Olafur Eliasson’s 2008 “New York City Waterfalls” installation was likewise environmentally questionable. Composed of massive steel rigging towers placed in bodies of water around the city, Eliasson’s structures presented crashing falls of salt water that ended up being more environmentally damaging than artistically pleasing. Plant life along the Brooklyn Promenade was particularly hurt by the spray of salt water; the Brooklyn Paper reported that the weeping birches planted at the River Cafe had failed to bloom in April 2009 due to Eliasson’s “Waterfalls”. Open hours for the “Waterfalls” piece were cut from 101 hours a week to 50 because of the unforeseen consequences.

Olafur Eliasson’s “New York City Waterfalls” (2008) (image from wikipedia.org)

Earthwork artist Michael Heizer is creating “City” in the Nevada desert, a massive project that reforms the desert land into towering structures influenced by Mayan architecture. Light and space artist James Turrel has been busy for decades reforming an extinct volcano into a temple-like space for the shifting sky outside. At what point do the environmental shifts and changes in the natural order that these pieces require outweigh their artistic value?

At the same time, there are “environmental” artists who work within the natural environment without causing it harm. Futurefarmers is a design studio whose work serves to inspire re-invigorating of disused spaces. Phoebe Washburn is an installation artist whose works display the very complex process that “recycling” or re-forming actually takes, the difficulty of recreation. Richard Long famously took walks through grass-laden fields and posed the physical markings of his path as his work, the walk as the art. Andy Goldsworthy takes the environment and reshapes it in his own hands, creating sculptures from found rocks, icicles, the rain.

I guess the question I want to ask is if the environmental impact of a work of art is really part of its quality. Should we divide the environmental cost from the artistic value of a piece? Or are the two totally inseparable?

Kyle Chayka was senior editor at Hyperallergic. He is a cultural critic based in Brooklyn and has contributed to publications including ARTINFO, ARTnews, Modern Painters, LA Weekly, Kill Screen, Creators...

7 replies on “Evaluating Installation Art, Should Environmental Cost be Considered?”

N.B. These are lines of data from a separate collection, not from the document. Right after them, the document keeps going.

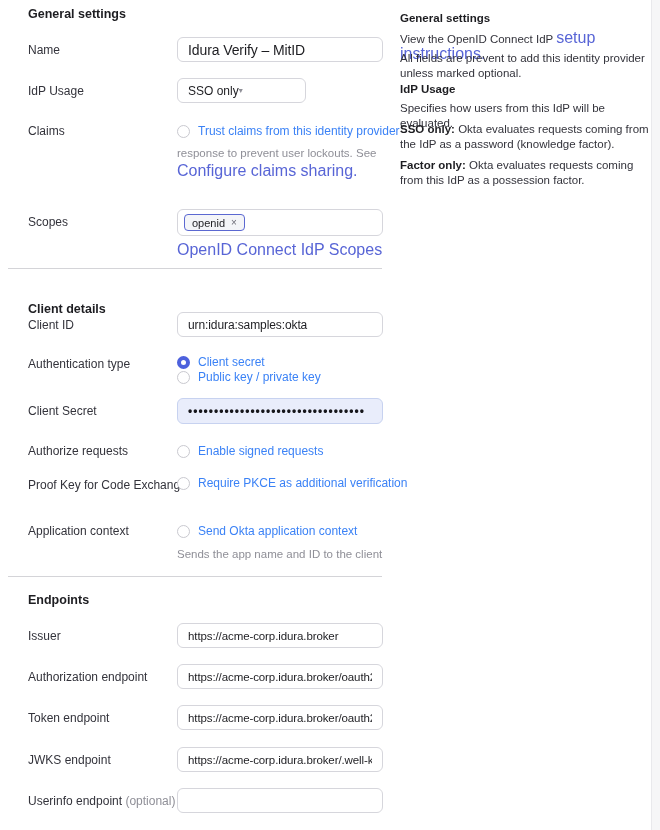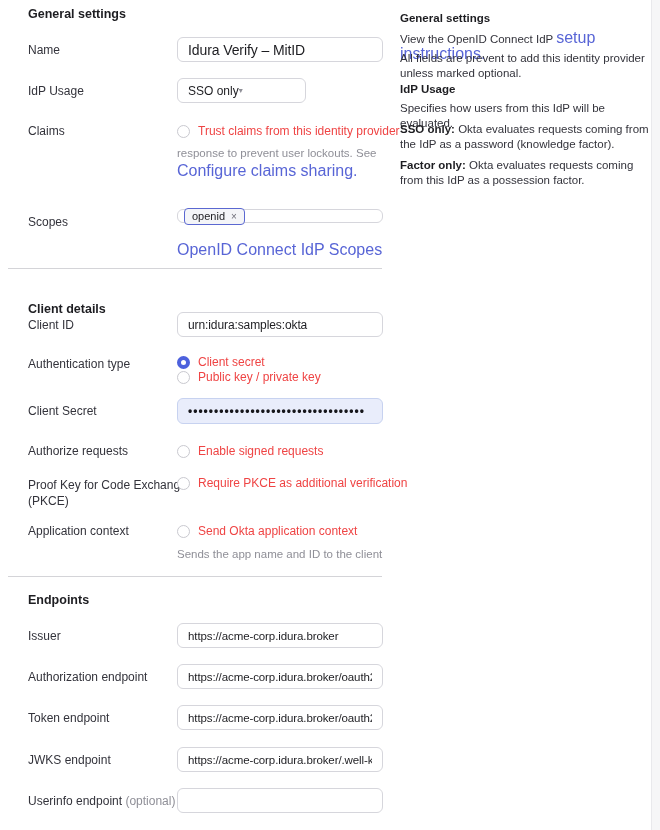--- a/index.html
+++ b/index.html
@@ -57,7 +57,7 @@
     margin-top: 0.5px; cursor: pointer;
   }
   .checkline .cl-text {
-    margin-left: 8px; font-size: 12px; color: #ef4444; white-space: nowrap; cursor: pointer;
+    margin-left: 8px; font-size: 12px; color: #3b82f6; white-space: nowrap; cursor: pointer;
   }
 
   .help { font-size: 11.5px; color: #8f8f97; line-height: 17px; white-space: nowrap; }

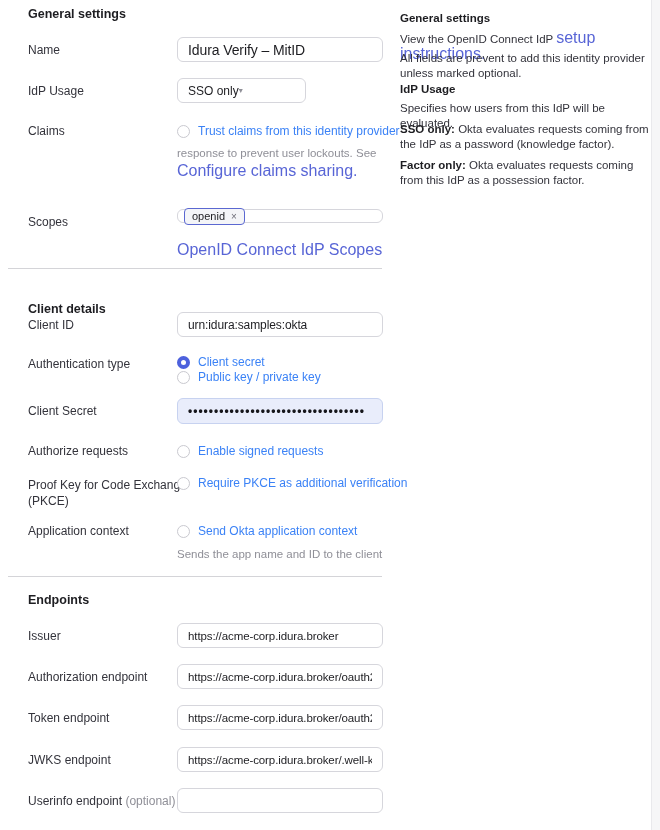--- a/index.html
+++ b/index.html
@@ -64,7 +64,7 @@
   a.link { color: #5865d6; text-decoration: none; cursor: pointer; font-size: 16px; }
 
   .tagbox {
-    width: 206px; height: 14px;
+    width: 206px; height: 27px;
     border: 1px solid #d6d6dc; border-radius: 6px;
     background: #fff; display: flex; align-items: center; padding-left: 6px;
   }

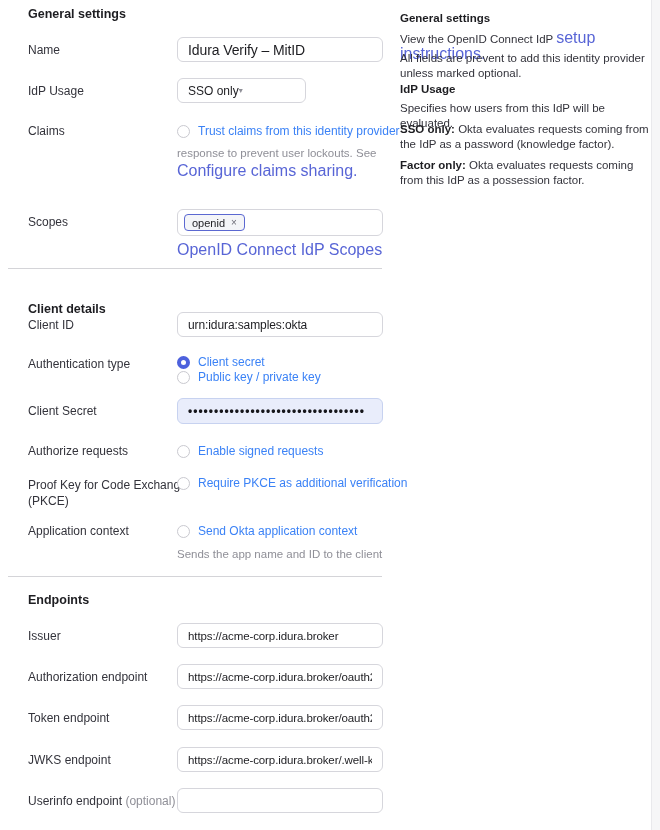--- a/index.html
+++ b/index.html
@@ -181,7 +181,6 @@
     <div class="row" style="top:476px">
       <div class="lbl" style="top:1px; line-height:16px">
         <div>Proof Key for Code Exchange</div>
-        <div>(PKCE)</div>
       </div>
       <div class="checkline" style="left:177px; top:0">
         <div class="circle"></div>

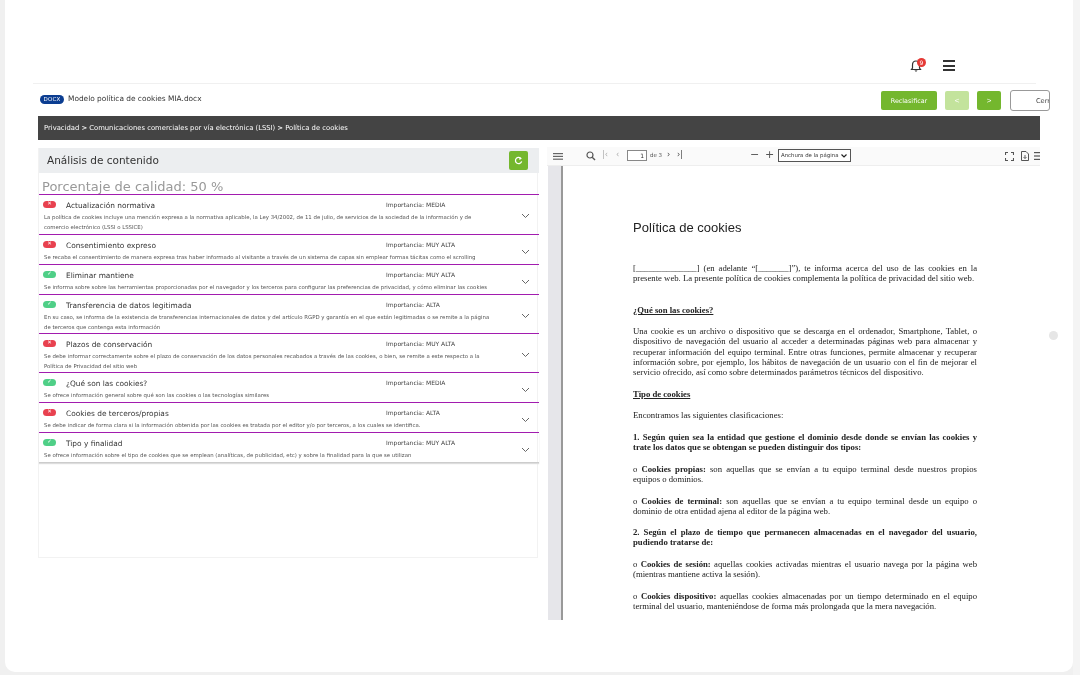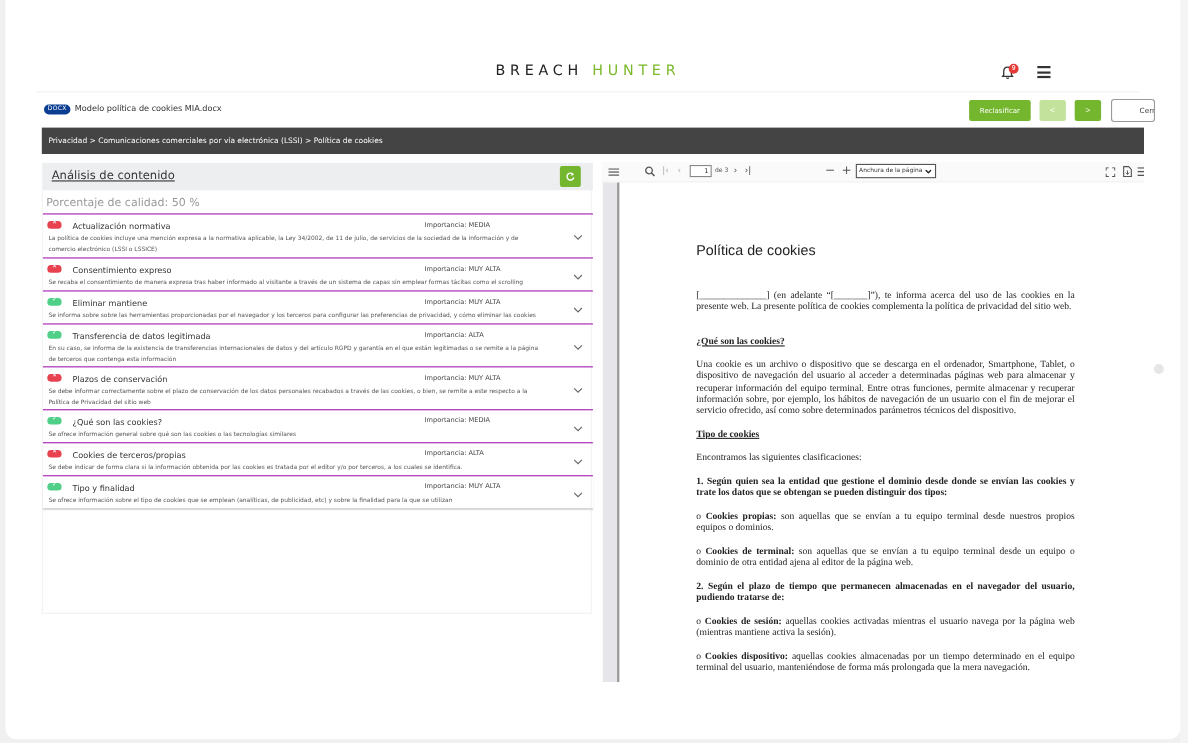--- a/index.html
+++ b/index.html
@@ -146,9 +146,6 @@
 </div>
 
 <div class="top-header">
-  <div class="brand">
-    <span>BREACH</span>&nbsp;<span class="b2">HUNTER</span>
-  </div>
   <svg class="bell" viewBox="0 0 14 14">
     <path d="M7 2 C4.5 2 3.5 4 3.5 6 L3.5 9 L2.5 10.5 L11.5 10.5 L10.5 9 L10.5 6 C10.5 4 9.5 2 7 2 Z" fill="none" stroke="#333" stroke-width="1.2"></path>
     <path d="M5.8 11.5 Q7 13 8.2 11.5" fill="none" stroke="#333" stroke-width="1"></path>

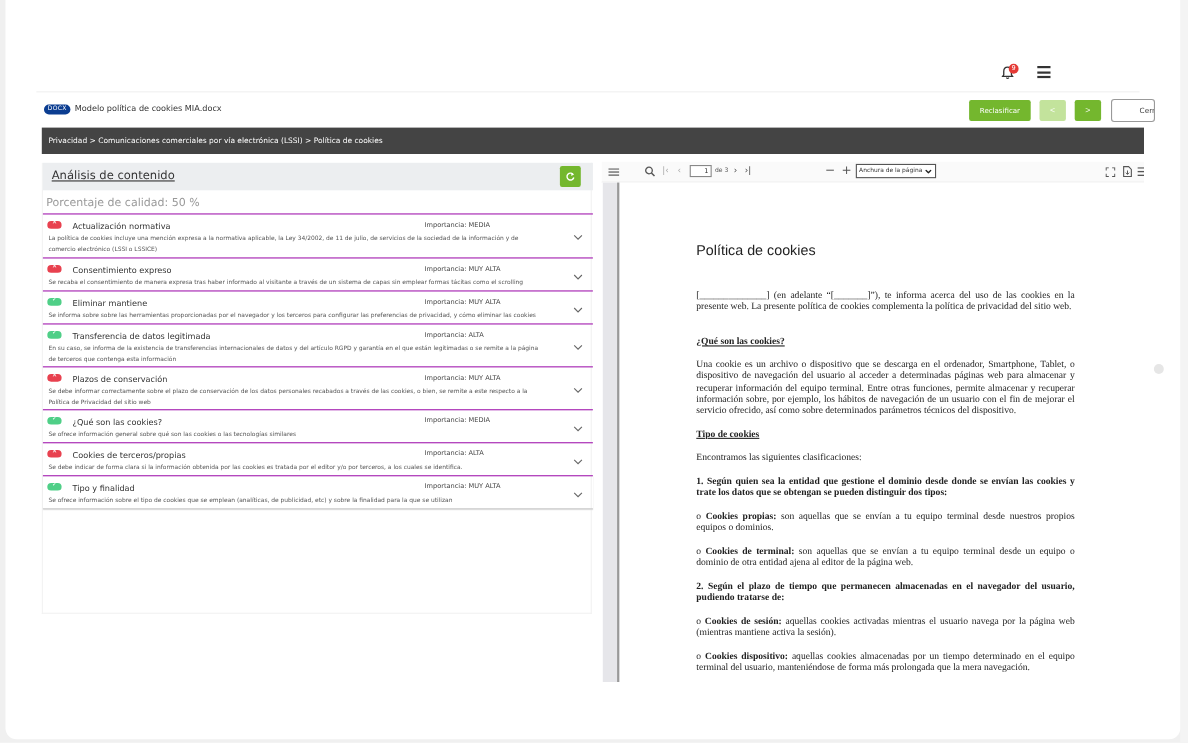--- a/index.html
+++ b/index.html
@@ -78,7 +78,7 @@
     .analysis-header {
       position: absolute; left: 0; top: 0; width: 500px; height: 25px; background: #eceef0;
     }
-    .analysis-title { position: absolute; left: 8px; top: 6px; font-size: 10.5px; color: #333; text-decoration: underline; }
+    .analysis-title { position: absolute; left: 8px; top: 6px; font-size: 10.5px; color: #333; }
     .refresh-btn {
       position: absolute; left: 470px; top: 3px; width: 19px; height: 19px;
       background: #74b72e; border-radius: 2px; border: none;

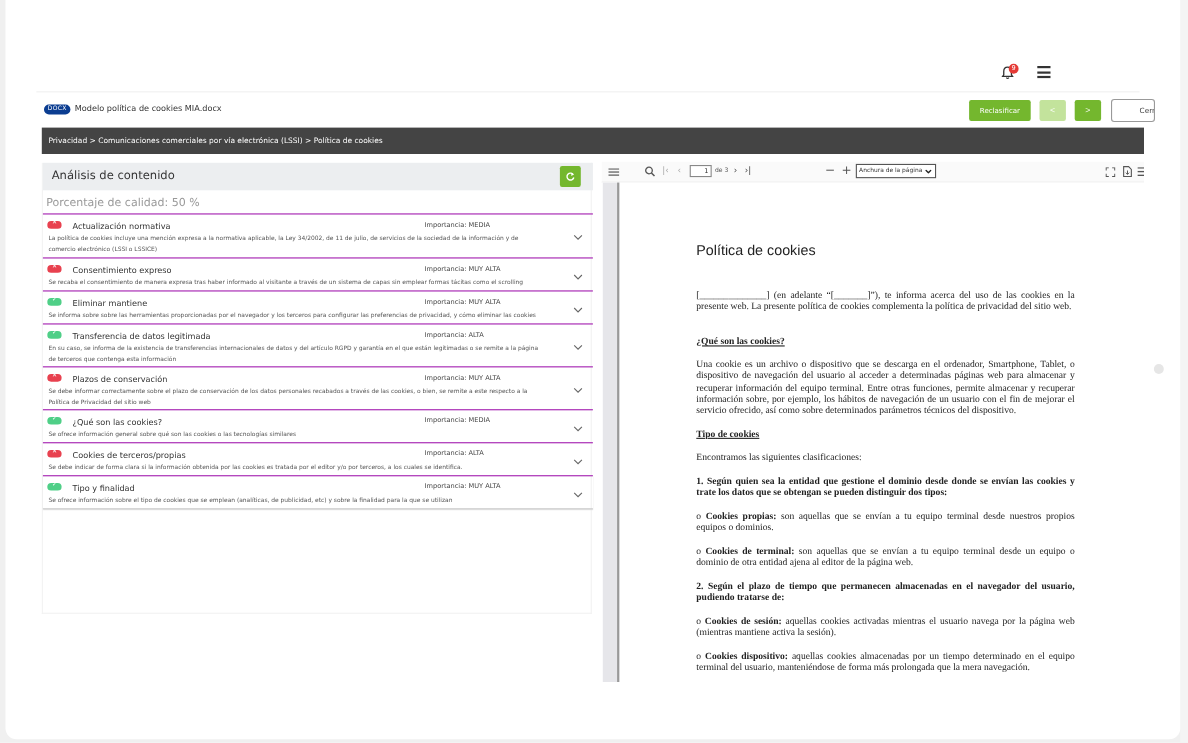--- a/index.html
+++ b/index.html
@@ -84,7 +84,7 @@
       background: #74b72e; border-radius: 2px; border: none;
     }
     .refresh-btn svg { position: absolute; left: 5px; top: 5px; }
-    .quality { position: absolute; left: 3px; top: 31px; font-size: 10px; color: #999; }
+    .quality { position: absolute; left: 3px; top: 31px; font-size: 13px; color: #999; }
 
     .items { position: absolute; left: 0; top: 46px; width: 500px; }
     .item { position: relative; width: 500px; border-top: 1px solid #a21caf; }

  1. I think so many artists are too busy mimicking corporate strategies of branding, marketing, and production that they have inadvertently also reproduced the worst aspects of the corporate model, namely environmental negligence and devastation, and in some cases even labor abuses.

  2. Hrag is very right here about artists mimicking corporate models. And for some reason when artist’s do it it’s considered a critique. The best example I can think of is Takashi Murakami. As a recent SFAI graduate I can say that we do talk about these things in art school. First, because few of us could afford to produce the grandiose projects that we saw celebrated in biennials. But it was also a lot of fun for us to remind each other that the predominantly-male sculptors and installation artists who made large-scale works were probably compensating for something.

    1. The product ends up becoming the bottom line, just like big business. It’s funny seeing Damien Hirst attempt to turn from big installation to paintings (way less of a carbon footprint, right?) and getting no positive attention whatsoever. Artists aren’t as free to explore other media, and once you’re stuck in the big-installation mode, you’re pretty much done.

      Also brings to mind the ridiculousness of the Jeff Koons LACMA train http://lacmaonfire.blogspot.com/2009/08/anxiety-of-influence-life-size-train.html

  3. In respect to Eliasson’s waterfalls, a couple trees “failing to bloom” hardly seems like that great of an environmental impact, and it was a temporary piece.

    The environmental impact has to do with the public good of an artwork, but not necessary the quality of the artwork. I want to say that normally the effect an artwork has on the public good is irrelevant to the quality of the artwork up until a certain point.

    1. To me, any kind of negative environmental impact so public is a failure for a work of installation art. I agree that quality of art and public good should be somewhat separate, but should they be entirely separate? That I’m not so sure about, especially for public, urban art.